START Supplied material
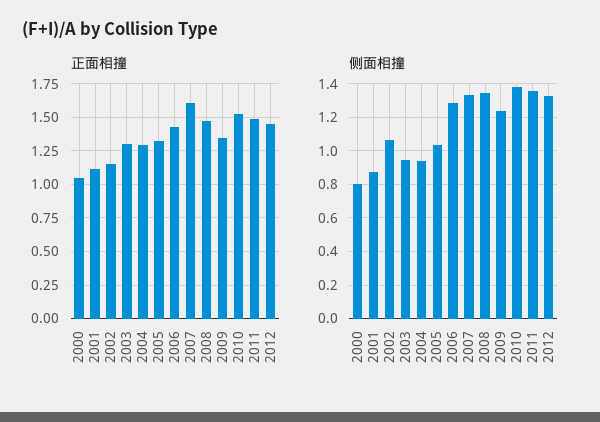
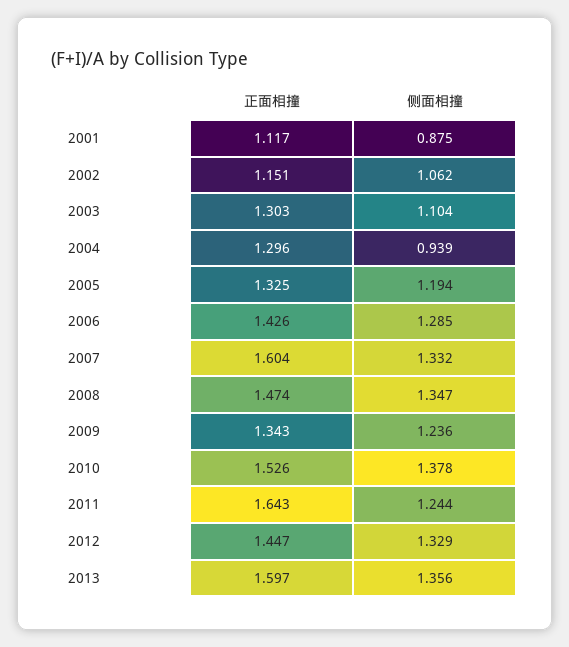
正面相撞, 2000: 1.05 -> none
正面相撞, 2011: 1.5 -> 1.643
侧面相撞, 2000: 0.8 -> none
侧面相撞, 2003: 0.95 -> 1.104
侧面相撞, 2005: 1.05 -> 1.194
侧面相撞, 2011: 1.35 -> 1.244
正面相撞, 2013: none -> 1.597
侧面相撞, 2013: none -> 1.356

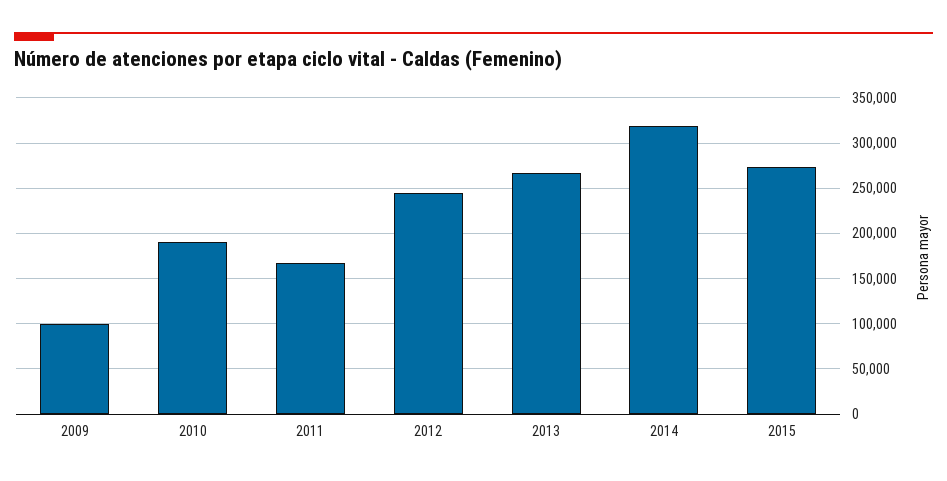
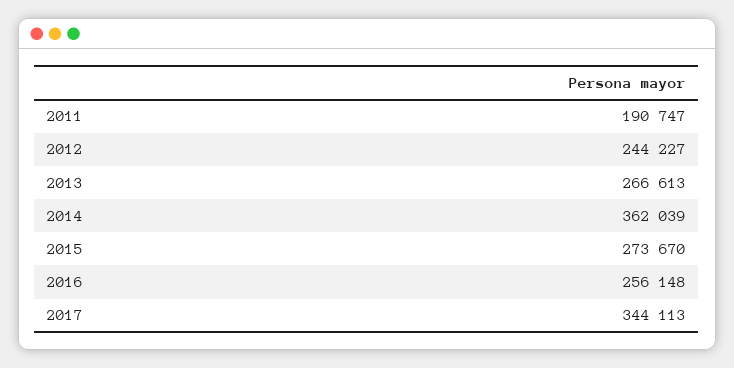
2009: 100000 -> none
2010: 190000 -> none
2011: 170000 -> 190747
2014: 320000 -> 362039
2016: none -> 256148
2017: none -> 344113

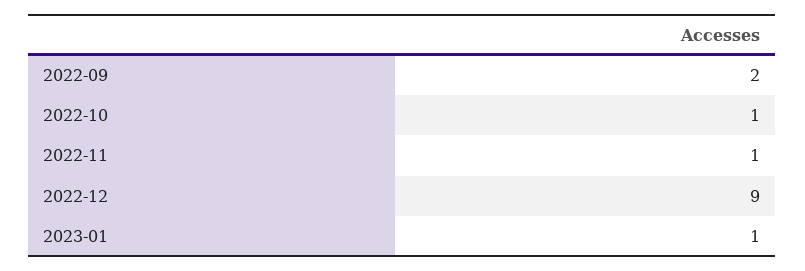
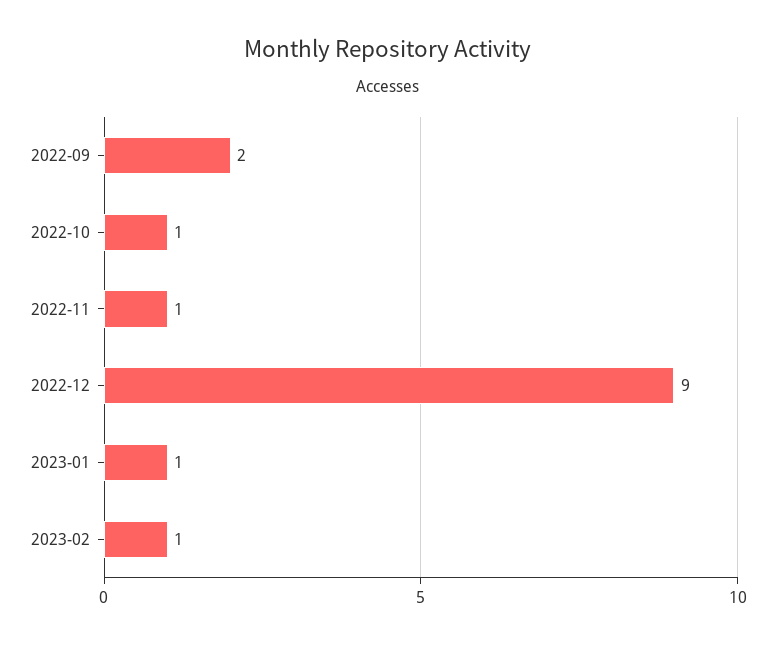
2023-02: none -> 1

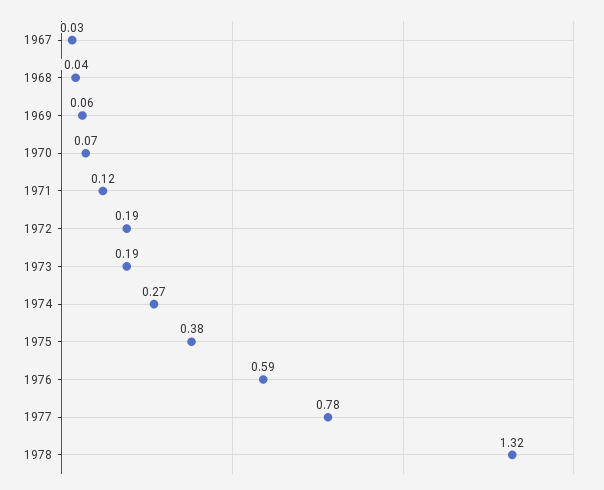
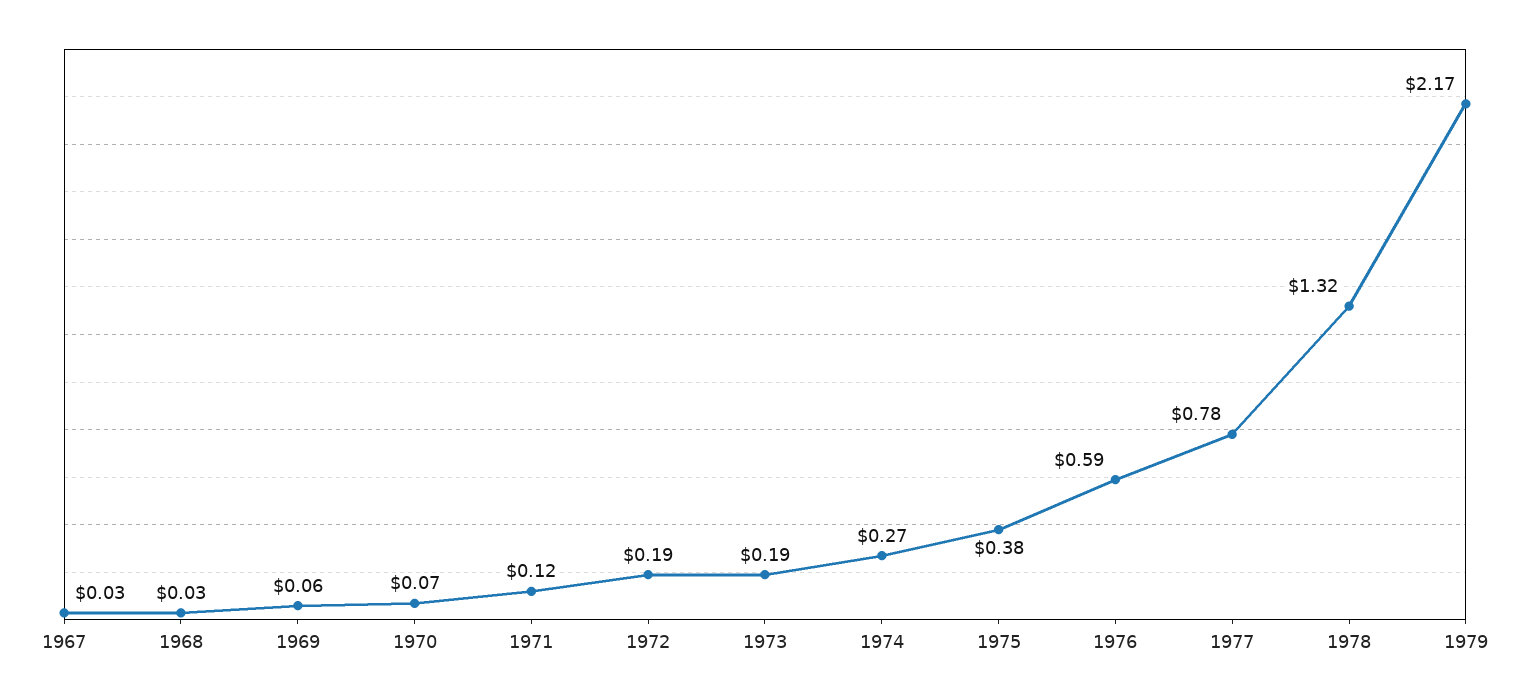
1968: 0.04 -> 0.03
1979: none -> 2.17

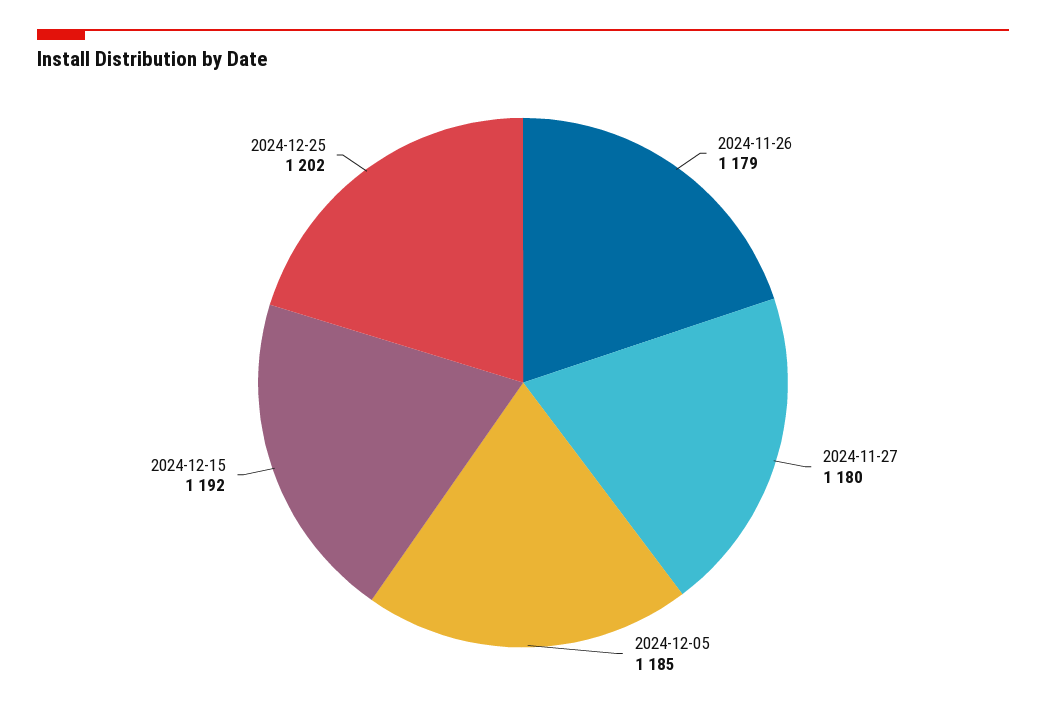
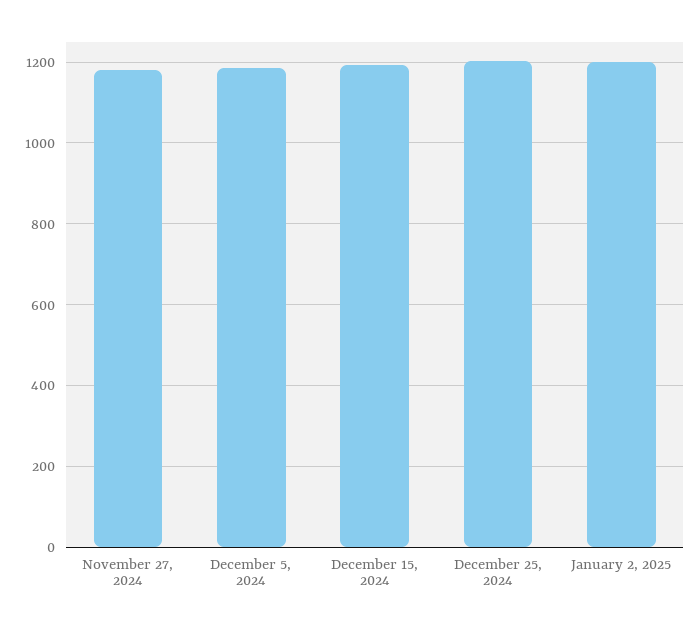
2024-11-26: 1179 -> none
January 2, 2025: none -> 1200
END Supplied material
§ **The problem**: The entries above should be retyped word for word, with all pictures omitted.

§ **Solution to this task**:
正面相撞, 2000: 1.05 -> none
正面相撞, 2011: 1.5 -> 1.643
侧面相撞, 2000: 0.8 -> none
侧面相撞, 2003: 0.95 -> 1.104
侧面相撞, 2005: 1.05 -> 1.194
侧面相撞, 2011: 1.35 -> 1.244
正面相撞, 2013: none -> 1.597
侧面相撞, 2013: none -> 1.356

2009: 100000 -> none
2010: 190000 -> none
2011: 170000 -> 190747
2014: 320000 -> 362039
2016: none -> 256148
2017: none -> 344113

2023-02: none -> 1

1968: 0.04 -> 0.03
1979: none -> 2.17

2024-11-26: 1179 -> none
January 2, 2025: none -> 1200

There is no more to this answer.